Disaster Recovery 101: Architecting Auto-Failovers for MySQL and Perl Deployments on Linode

Establishing a Robust MySQL Replication Topology for High Availability

Achieving automated failover for critical MySQL deployments necessitates a well-defined replication strategy. For this architecture, we’ll focus on a primary-replica setup with asynchronous replication, which offers a balance of performance and simplicity. The goal is to have a hot standby ready to take over with minimal data loss in the event of a primary failure. This involves configuring MySQL on both the primary and replica instances, ensuring proper network connectivity, and setting up the replication user.

On the primary MySQL server, ensure binary logging is enabled and configured correctly. This is the foundation of replication. The log_bin directive must be set, and a unique server-id is crucial for identifying the server within the replication topology. We also recommend setting binlog_format to ROW for maximum data integrity, although MIXED can be a viable alternative depending on specific workload characteristics.

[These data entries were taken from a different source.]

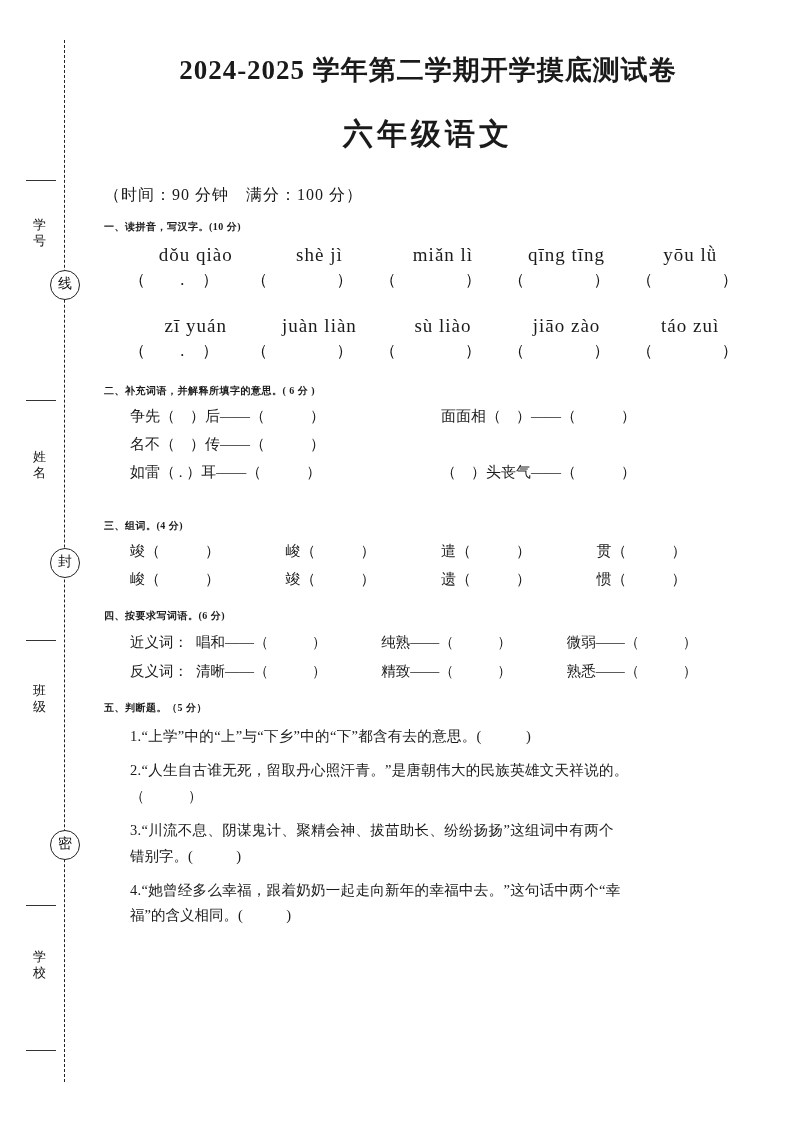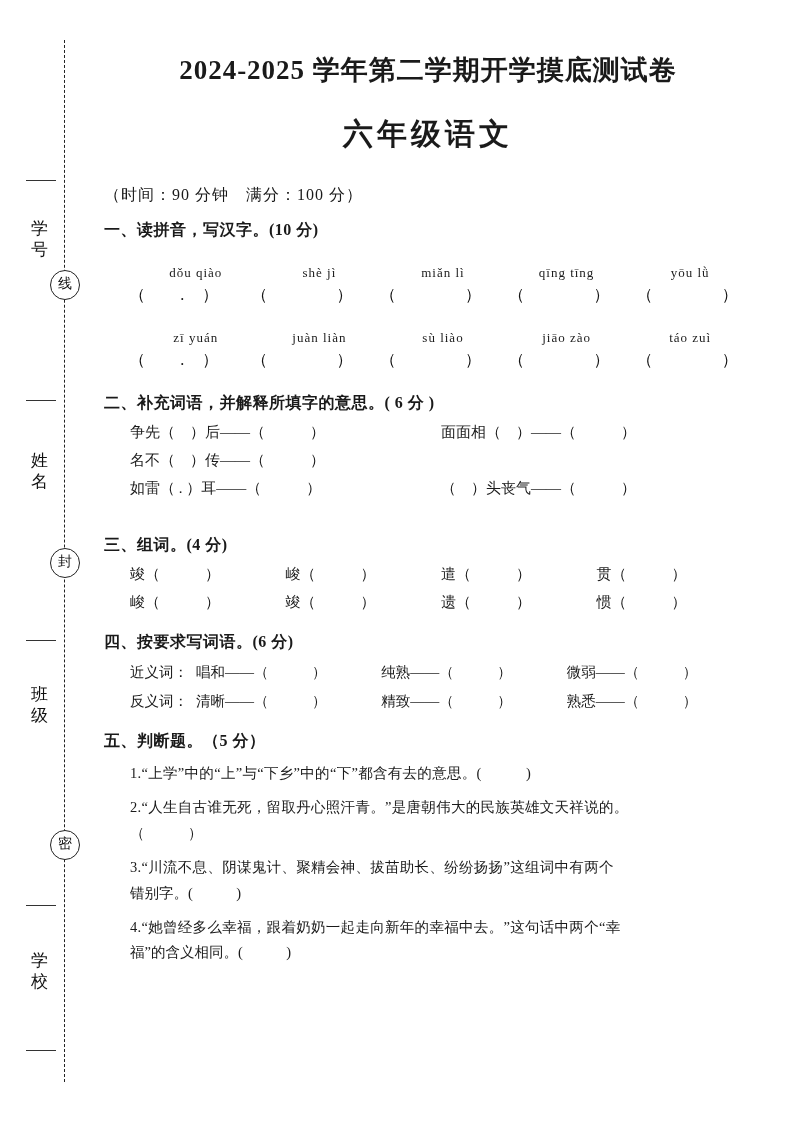"学 号" .seal-label { font-family: Liberation Sans, sans-serif -> Liberation Mono, monospace; font-size: 17px -> 13px }
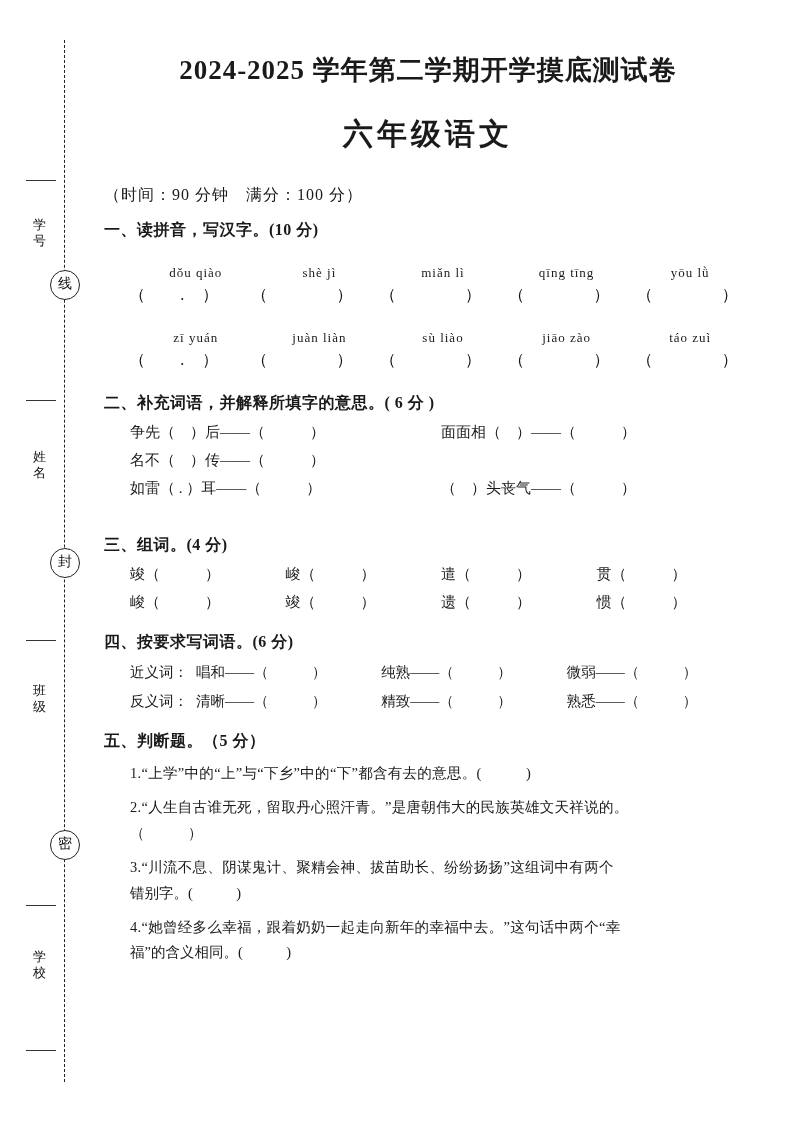"一、读拼音，写汉字。(10 分)" .section-title { font-size: 16px -> 10px }
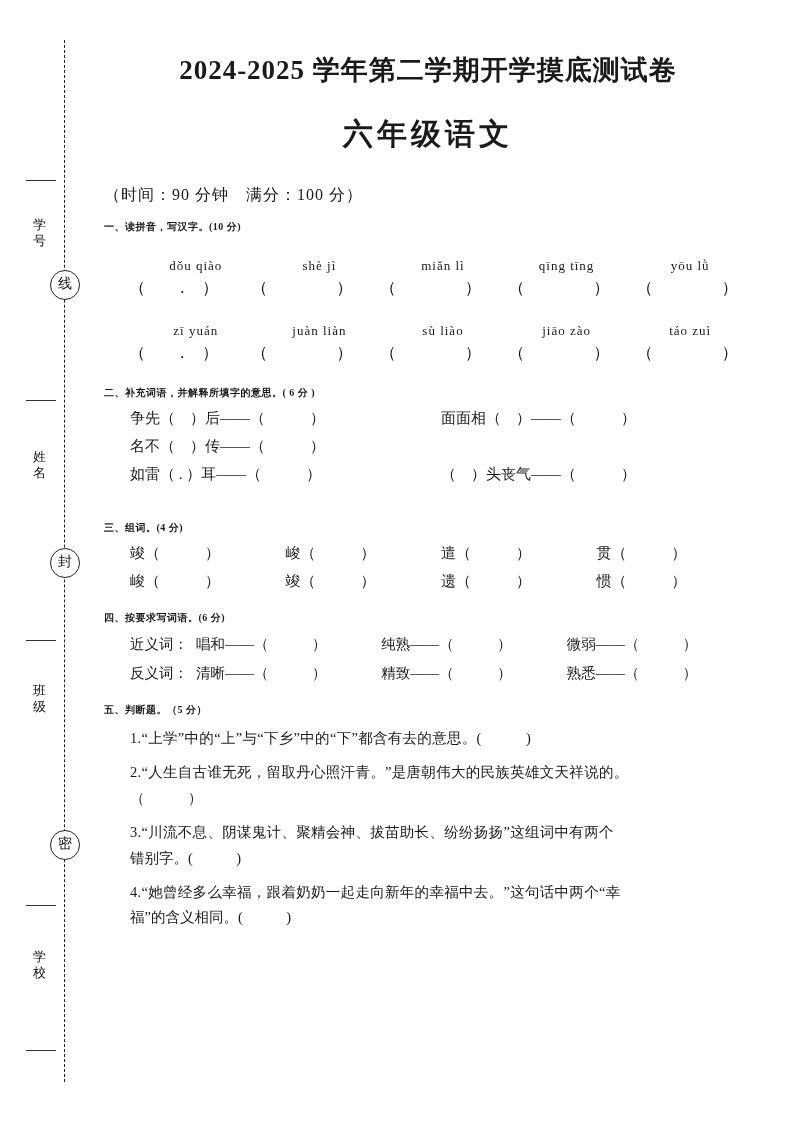"dǒu qiào" .pinyin-row { font-size: 13px -> 19px; margin: 24px 0 0 0 -> 10px 0 0 0 }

Primary MySQL Server Configuration

Edit your MySQL configuration file (typically my.cnf or mysqld.cnf) on the primary node. The following settings are essential:

[mysqld]
server-id = 1
log_bin = /var/log/mysql/mysql-bin.log
binlog_format = ROW
# Optional: For improved durability, consider sync_binlog
# sync_binlog = 1
# Optional: For GTID-based replication (more complex but robust)
# gtid_mode = ON
# enforce_gtid_consistency = ON

After modifying the configuration, restart the MySQL service. You’ll then need to create a dedicated replication user. This user will be used by the replica to connect to the primary and fetch binary log events.

-- On the primary MySQL server
CREATE USER 'repl_user'@'%' IDENTIFIED BY 'your_strong_password';
GRANT REPLICATION SLAVE ON *.* TO 'repl_user'@'%';
FLUSH PRIVILEGES;

Next, obtain the current binary log file name and position. This information is critical for initializing the replica. If you’re using GTIDs, this step is slightly different, but for basic asynchronous replication, we’ll use SHOW MASTER STATUS.

-- On the primary MySQL server
SHOW MASTER STATUS;

Note down the File and Position values. You’ll also need to create a consistent snapshot of your primary database. This can be done using mysqldump or by taking a filesystem-level snapshot if your storage solution supports it. For this example, we’ll use mysqldump, ensuring it’s done while the primary is operational and the binary log position is captured.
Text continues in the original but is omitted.